◆ Aim of the task
From the entries below, return exactly the lines beginning at the one that contains "BLUSA LINA: 30" and ending at the one that contains "total: 21935.37 -> 23150.02", both of them included, and only those lines.

* * *

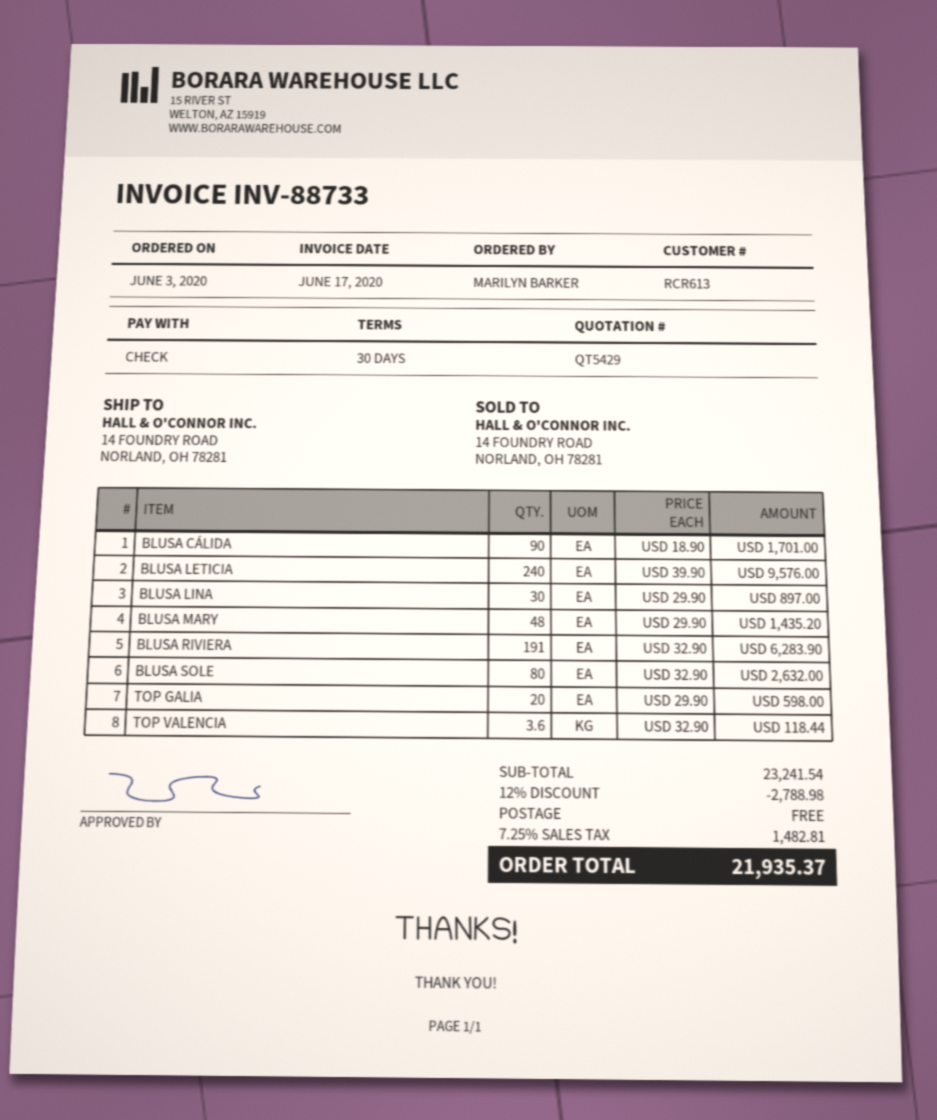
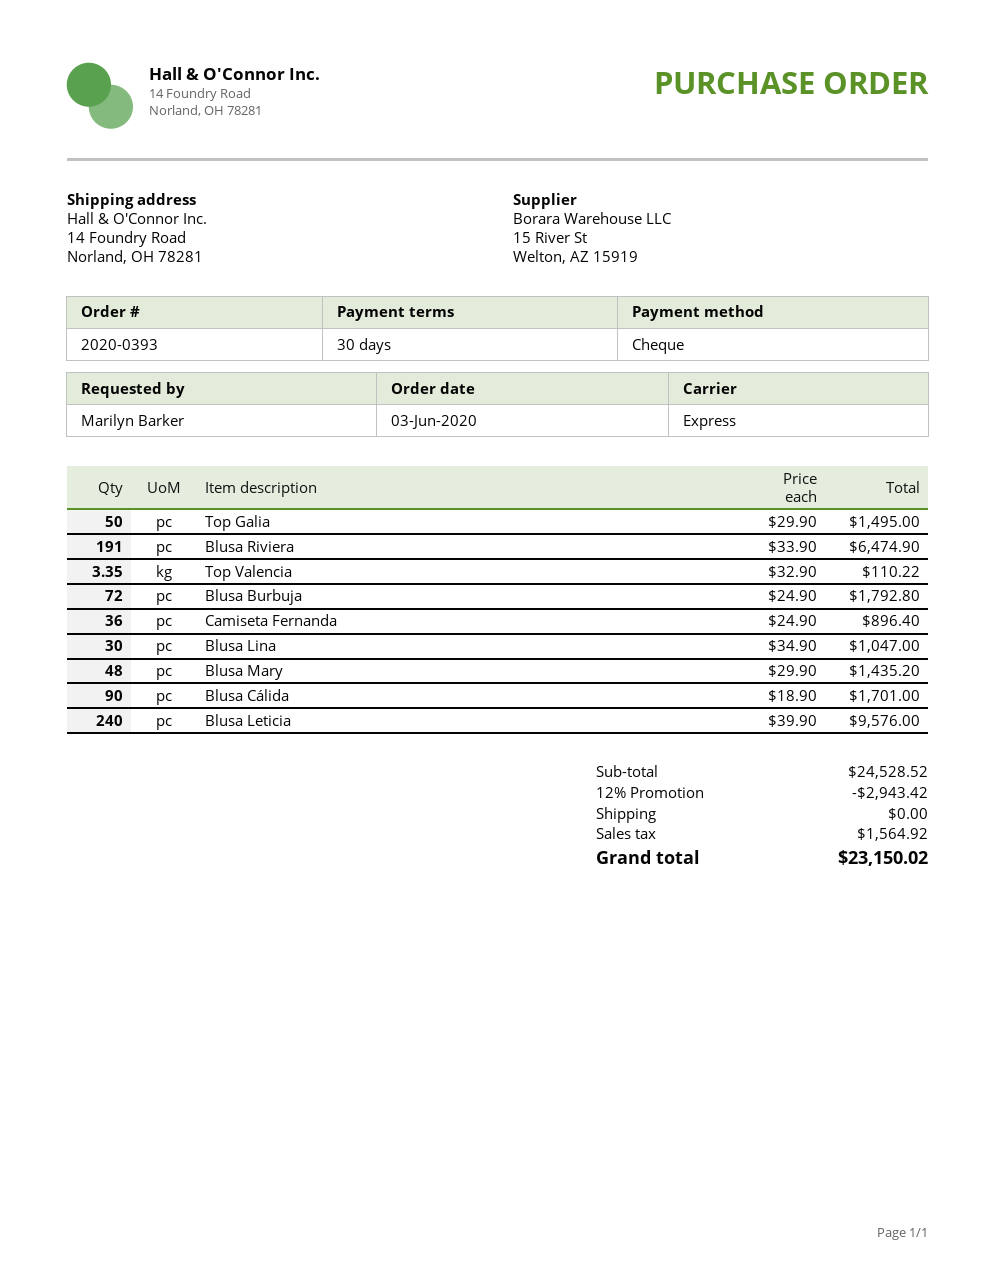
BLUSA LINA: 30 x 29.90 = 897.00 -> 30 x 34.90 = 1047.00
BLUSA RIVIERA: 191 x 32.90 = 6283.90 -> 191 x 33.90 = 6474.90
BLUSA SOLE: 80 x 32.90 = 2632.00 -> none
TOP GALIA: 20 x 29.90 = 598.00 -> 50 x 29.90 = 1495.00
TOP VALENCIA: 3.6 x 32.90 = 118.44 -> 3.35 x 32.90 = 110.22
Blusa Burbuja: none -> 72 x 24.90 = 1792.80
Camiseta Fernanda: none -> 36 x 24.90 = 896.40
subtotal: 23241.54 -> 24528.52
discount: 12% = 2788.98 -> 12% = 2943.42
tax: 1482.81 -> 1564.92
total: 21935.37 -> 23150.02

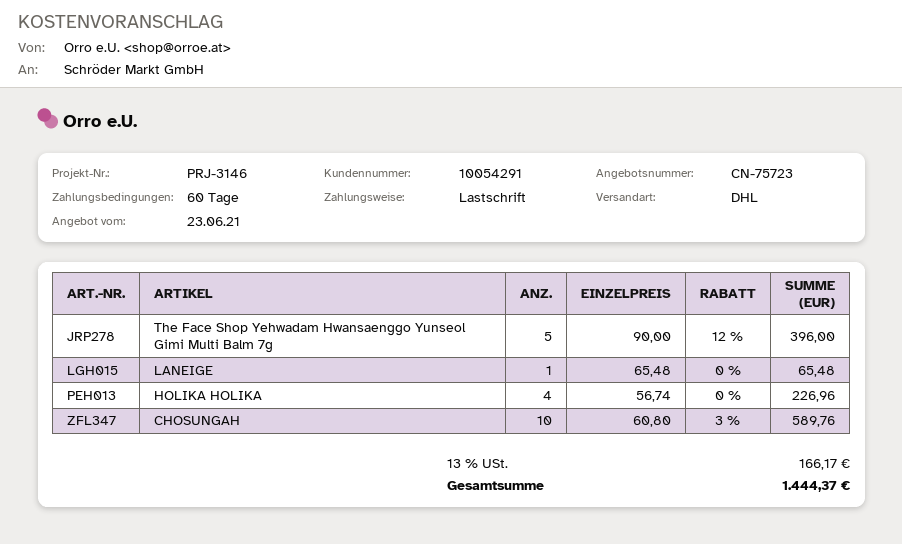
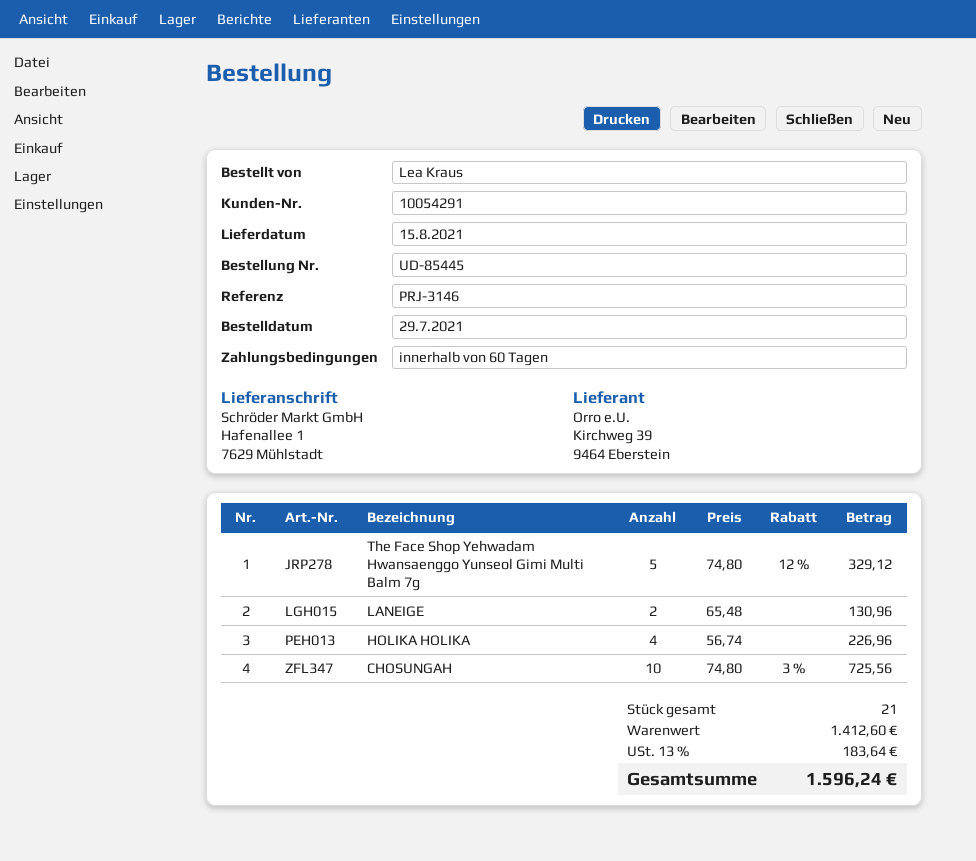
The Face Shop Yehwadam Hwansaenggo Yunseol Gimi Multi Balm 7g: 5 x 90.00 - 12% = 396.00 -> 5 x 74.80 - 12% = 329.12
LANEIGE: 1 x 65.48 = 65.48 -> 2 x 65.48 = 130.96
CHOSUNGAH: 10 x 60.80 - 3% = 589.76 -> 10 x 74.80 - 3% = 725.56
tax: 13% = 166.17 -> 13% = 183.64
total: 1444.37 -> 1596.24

* * *

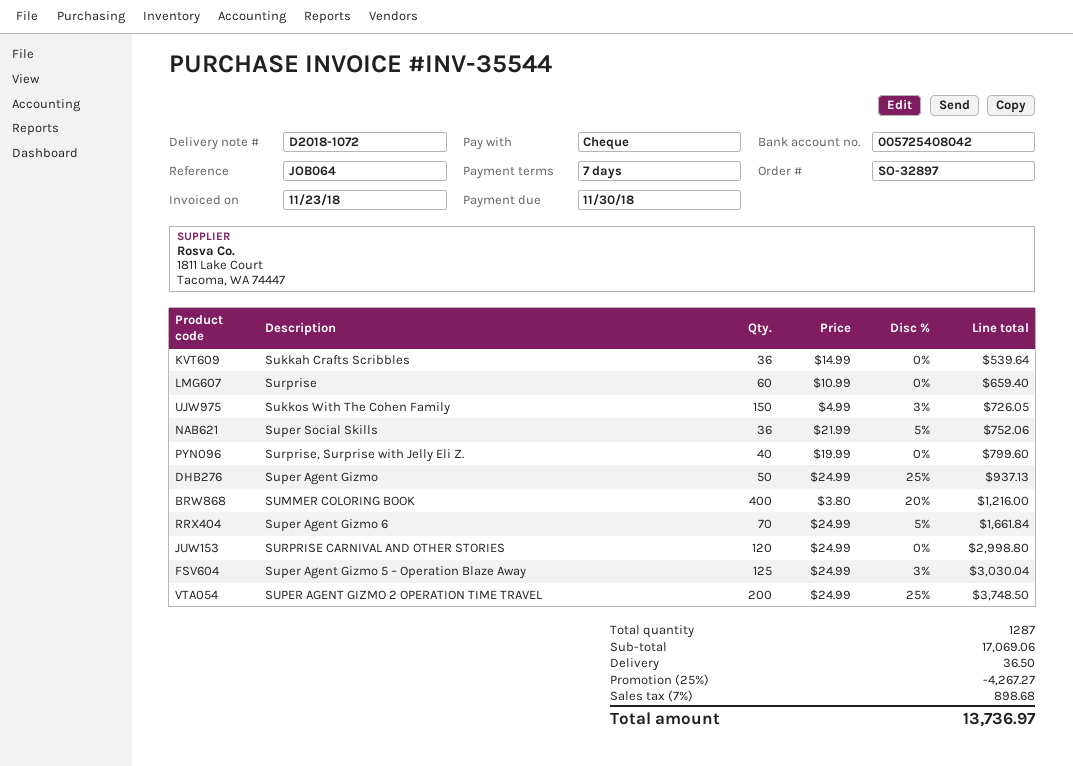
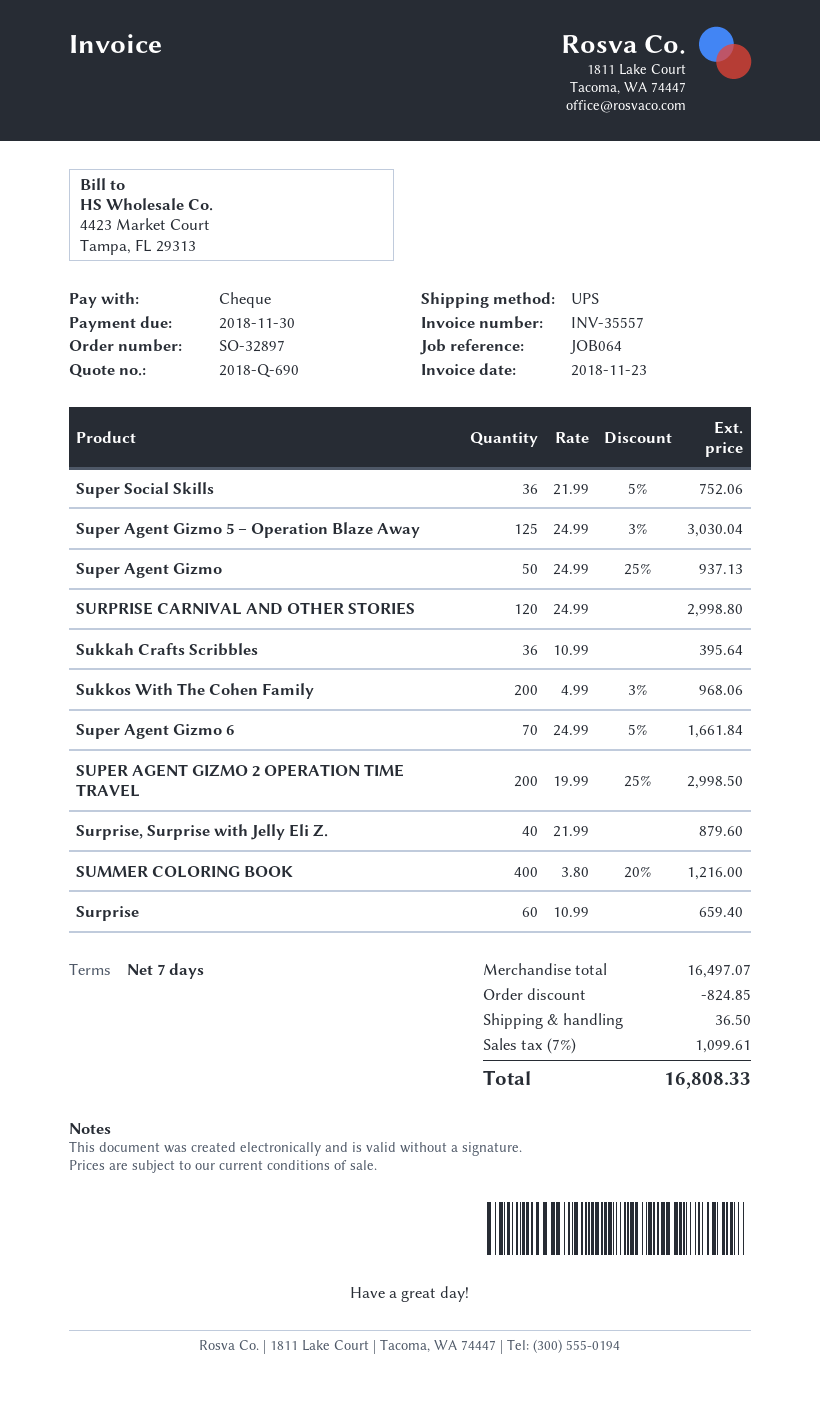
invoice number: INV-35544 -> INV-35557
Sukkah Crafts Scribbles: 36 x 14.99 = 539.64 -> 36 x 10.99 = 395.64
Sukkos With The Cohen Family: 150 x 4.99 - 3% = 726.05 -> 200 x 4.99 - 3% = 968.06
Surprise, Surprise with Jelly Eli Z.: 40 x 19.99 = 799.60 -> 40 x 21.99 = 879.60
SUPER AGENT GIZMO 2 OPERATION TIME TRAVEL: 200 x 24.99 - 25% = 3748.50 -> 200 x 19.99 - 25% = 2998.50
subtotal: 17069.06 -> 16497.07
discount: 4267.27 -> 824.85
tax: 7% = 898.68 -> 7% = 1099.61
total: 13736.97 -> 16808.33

* * *

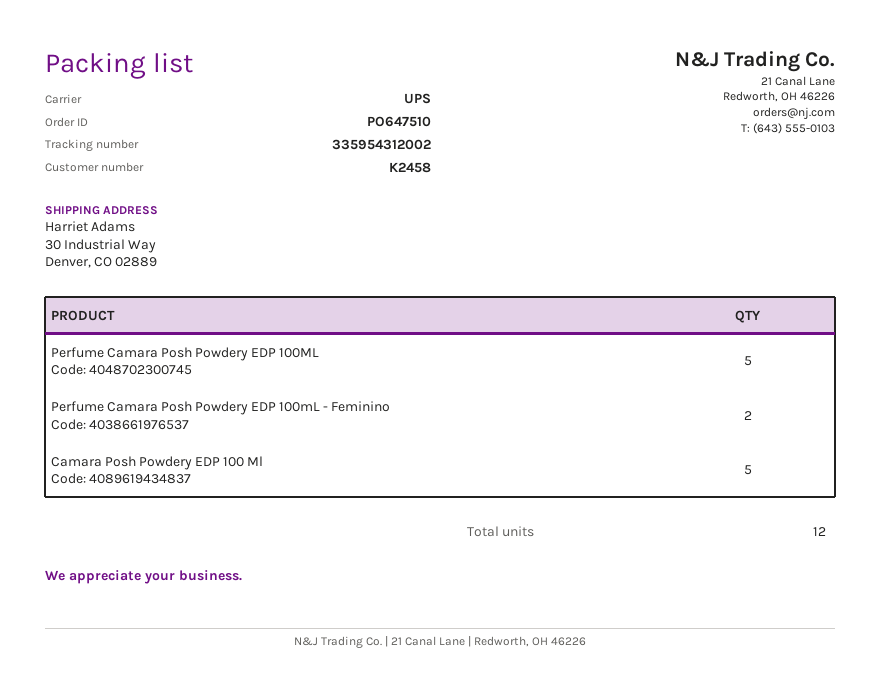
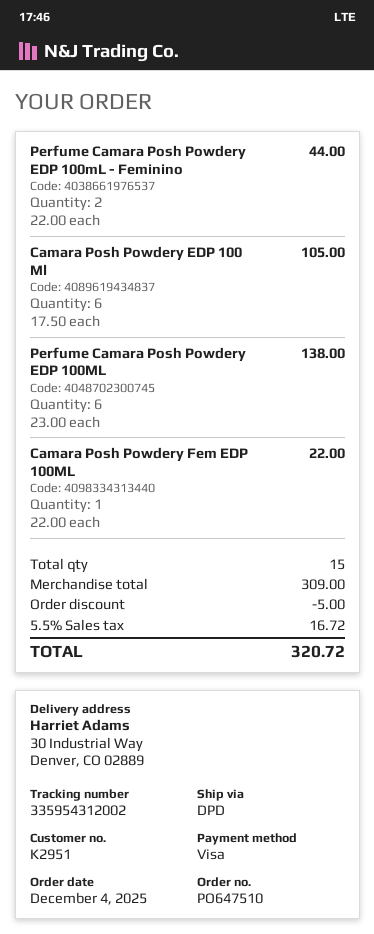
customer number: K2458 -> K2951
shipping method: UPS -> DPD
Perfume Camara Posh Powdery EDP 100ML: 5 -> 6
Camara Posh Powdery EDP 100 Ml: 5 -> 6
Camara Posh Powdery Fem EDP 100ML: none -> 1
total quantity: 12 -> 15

* * *

◆ Result of this task
BLUSA LINA: 30 x 29.90 = 897.00 -> 30 x 34.90 = 1047.00
BLUSA RIVIERA: 191 x 32.90 = 6283.90 -> 191 x 33.90 = 6474.90
BLUSA SOLE: 80 x 32.90 = 2632.00 -> none
TOP GALIA: 20 x 29.90 = 598.00 -> 50 x 29.90 = 1495.00
TOP VALENCIA: 3.6 x 32.90 = 118.44 -> 3.35 x 32.90 = 110.22
Blusa Burbuja: none -> 72 x 24.90 = 1792.80
Camiseta Fernanda: none -> 36 x 24.90 = 896.40
subtotal: 23241.54 -> 24528.52
discount: 12% = 2788.98 -> 12% = 2943.42
tax: 1482.81 -> 1564.92
total: 21935.37 -> 23150.02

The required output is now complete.